Trigonometric integrals are split up into a few cases. This problem is the case where either the $\sin x$ or $\cos x$ is to an odd power. Both are odd, in fact, for this problem but the procedure is the same if only one is odd. First, pick the one that has an odd power, either will work here. For this specific example, let's turn 4 of those $\cos x$ into $\sin x$ and what we'll have left is a whole bunch of $\sin x$ and 1 $\cos x$, which is the derivative of $\sin x$. This sets up a nice integral by substitution.

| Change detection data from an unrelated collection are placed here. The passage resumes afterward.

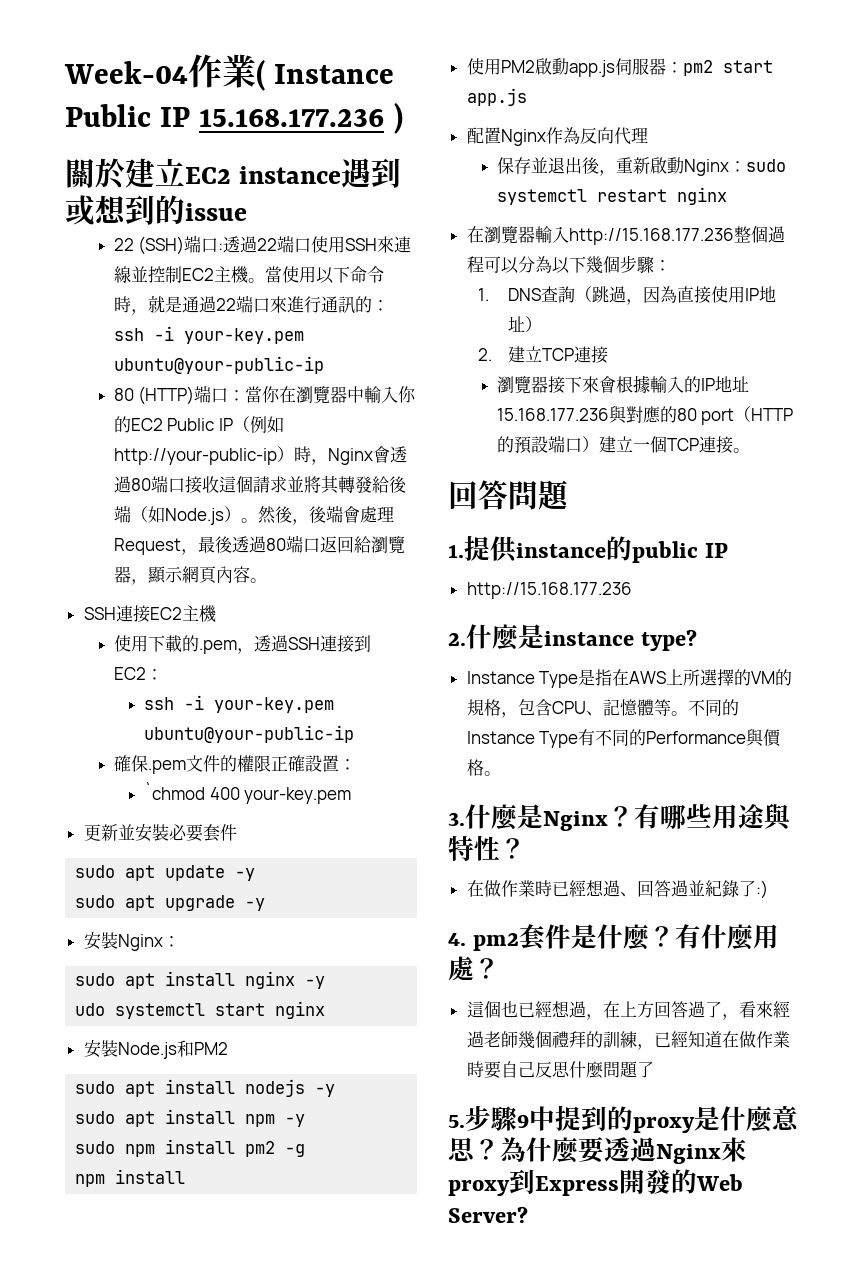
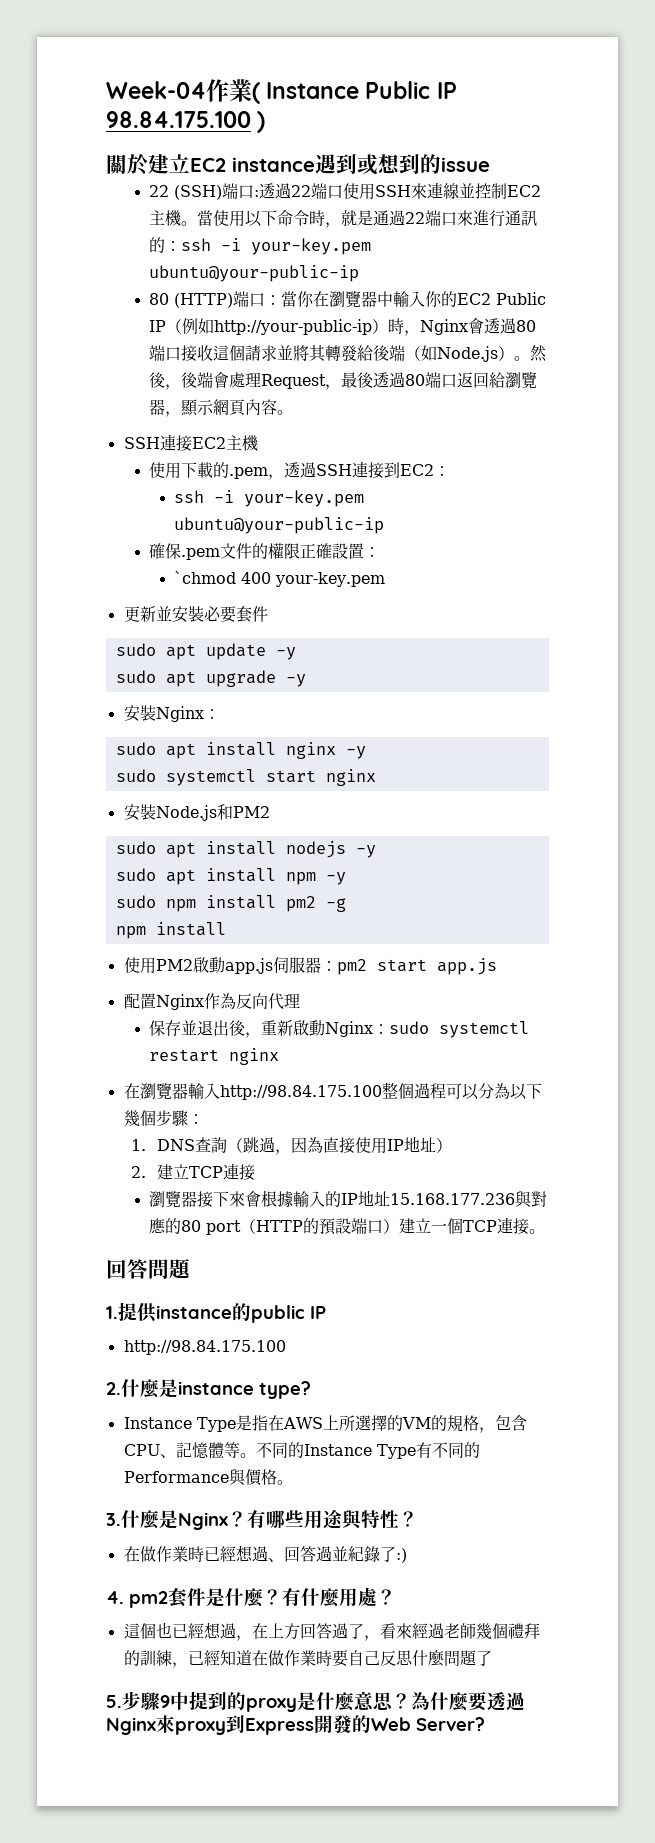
- Week-04作業( Instance Public IP 15.168.177.236 )
+ Week-04作業( Instance Public IP 98.84.175.100 )
- udo systemctl start nginx
+ sudo systemctl start nginx
- 在瀏覽器輸入http://15.168.177.236整個過程可以分為以下幾個步驟：
+ 在瀏覽器輸入http://98.84.175.100整個過程可以分為以下幾個步驟：
  1.提供instance的public IP
- http://15.168.177.236
+ http://98.84.175.100

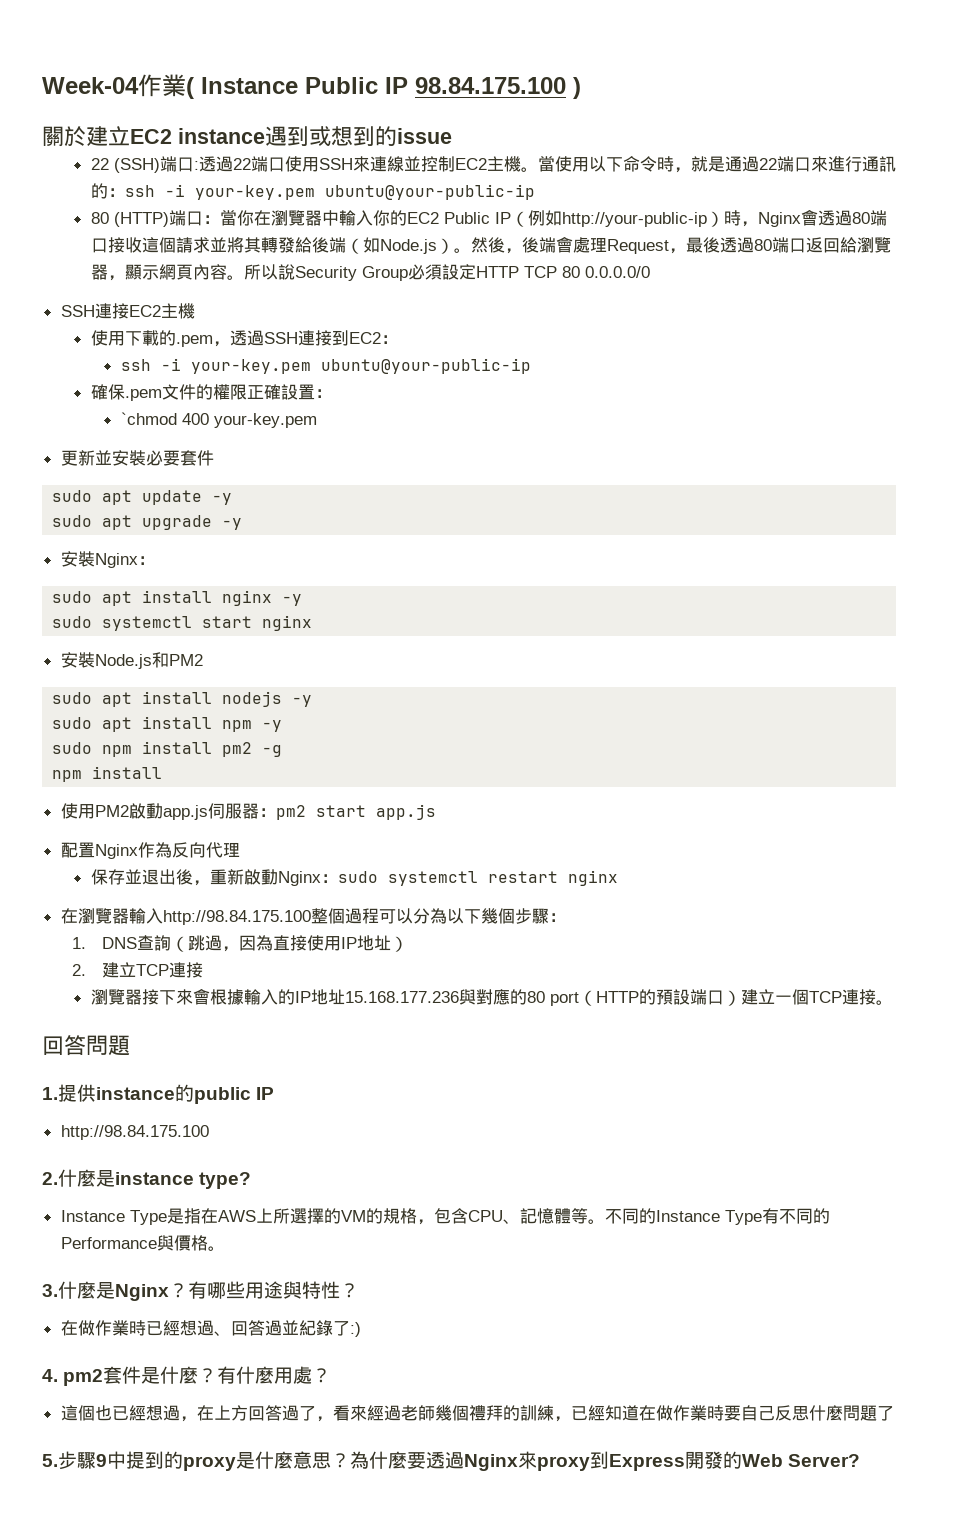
+ 所以說Security Group必須設定HTTP TCP 80 0.0.0.0/0

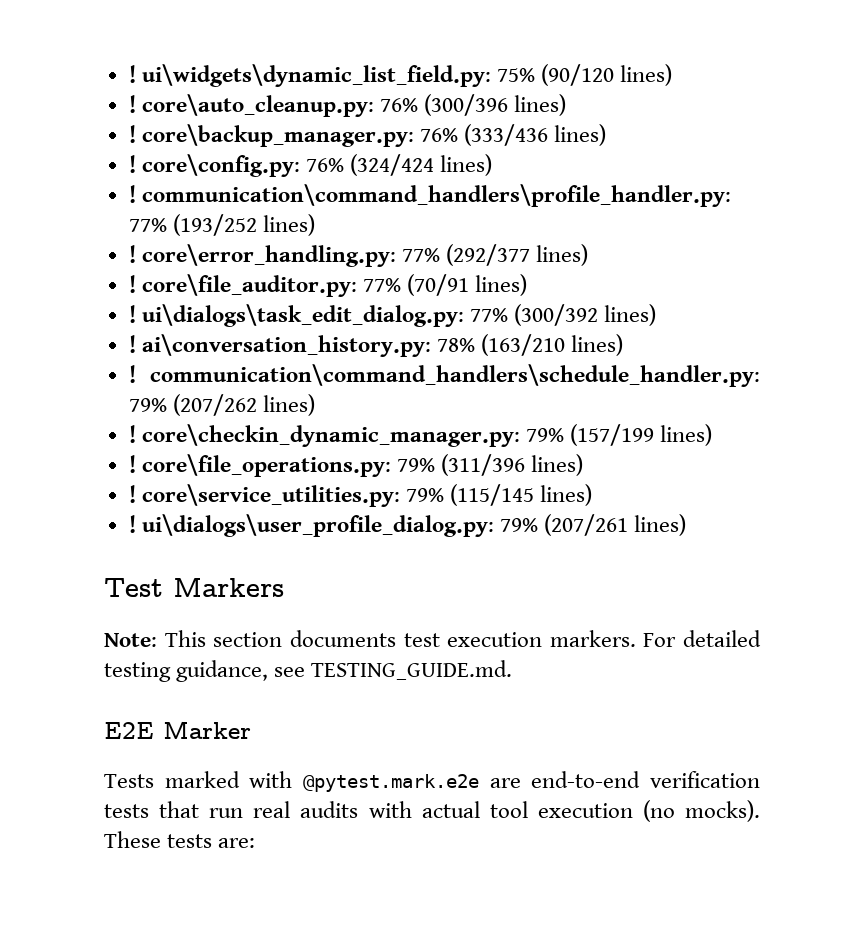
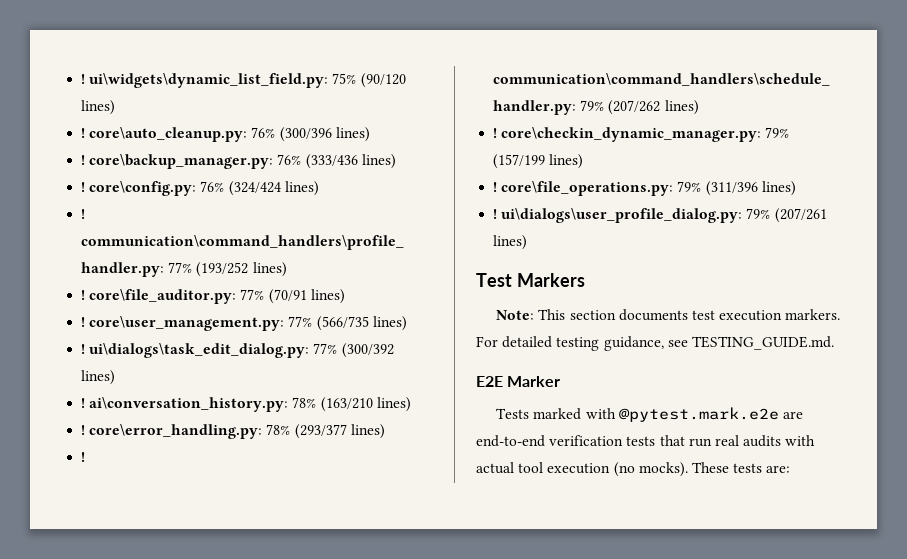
- ! core\error_handling.py: 77% (292/377 lines)
  ! core\file_auditor.py: 77% (70/91 lines)
+ ! core\user_management.py: 77% (566/735 lines)
+ ! core\error_handling.py: 78% (293/377 lines)
- ! core\service_utilities.py: 79% (115/145 lines)

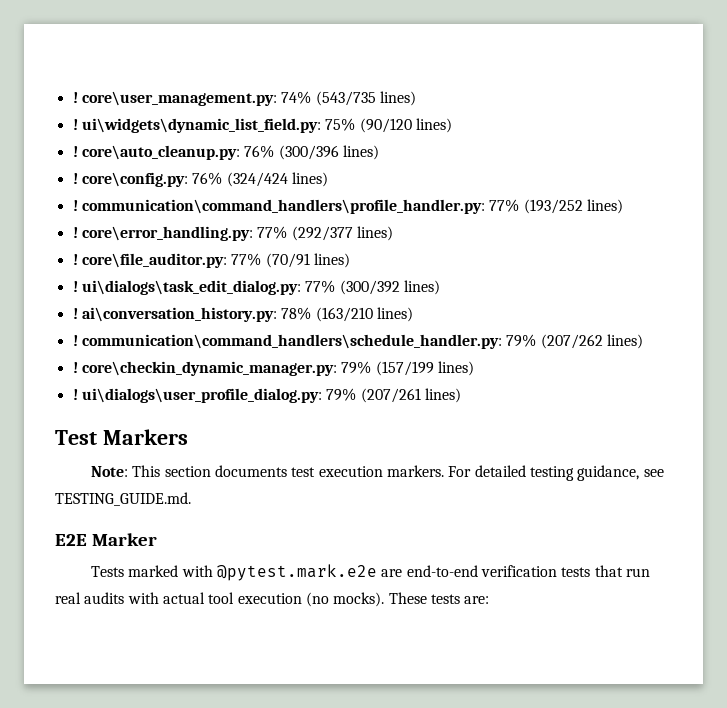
+ ! core\user_management.py: 74% (543/735 lines)
- ! core\backup_manager.py: 76% (333/436 lines)
+ ! core\error_handling.py: 77% (292/377 lines)
- ! core\user_management.py: 77% (566/735 lines)
- ! core\error_handling.py: 78% (293/377 lines)
- ! core\file_operations.py: 79% (311/396 lines)

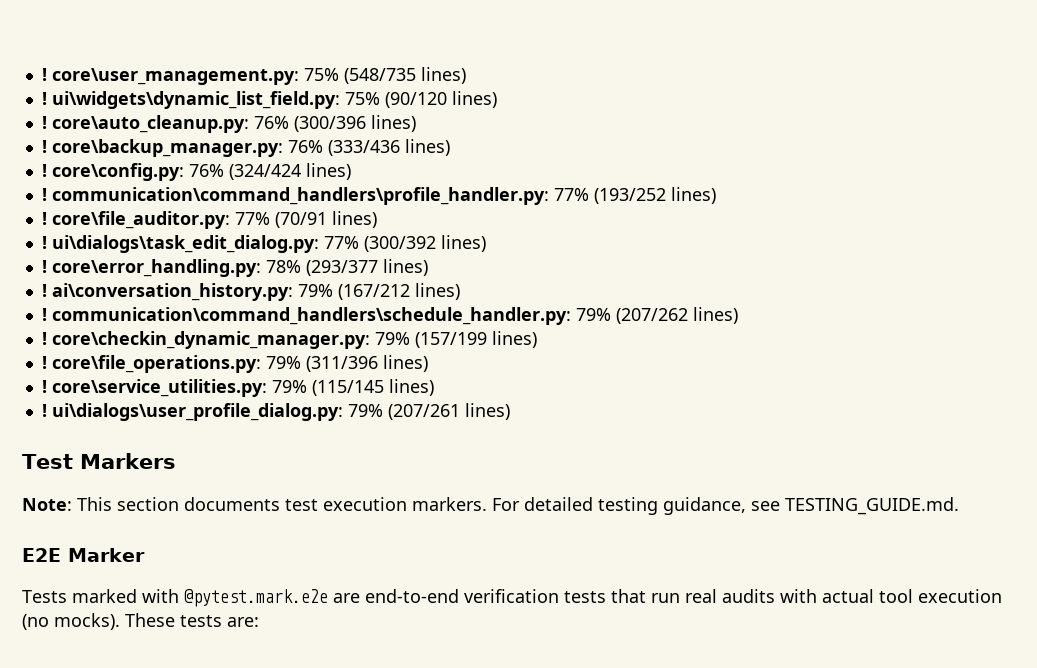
- ! core\user_management.py: 74% (543/735 lines)
+ ! core\user_management.py: 75% (548/735 lines)
+ ! core\backup_manager.py: 76% (333/436 lines)
- ! core\error_handling.py: 77% (292/377 lines)
+ ! core\error_handling.py: 78% (293/377 lines)
- ! ai\conversation_history.py: 78% (163/210 lines)
+ ! ai\conversation_history.py: 79% (167/212 lines)
+ ! core\file_operations.py: 79% (311/396 lines)
+ ! core\service_utilities.py: 79% (115/145 lines)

$I=\int \sin ^{5}x\cos ^{5}x\,dx=\int \sin ^{5}x(1-\sin ^{2}x)^{2}\cos x\,dx=\int (\sin ^{9}x-2\sin ^{7}x+\sin ^{5}x)\cos x\,dx\,$

Let $u=\sin x\,$ and $du=\cos x\,dx\,$

$I=\int (u^{9}-2u^{7}+u^{5})\,du={\frac {1}{10}}u^{{10}}-{\frac {1}{4}}u^{8}+{\frac {1}{6}}u^{6}+C\,$

And substitution back in gives us

$\int \sin ^{5}x\cos ^{5}x\,dx={\frac {1}{10}}\sin ^{{10}}x-{\frac {1}{4}}\sin ^{8}x+{\frac {1}{6}}\sin ^{6}x+C\,$

The procedure for many integrals is the same with the main difference being which of the trigonometric substitutions are used and in which way they are used.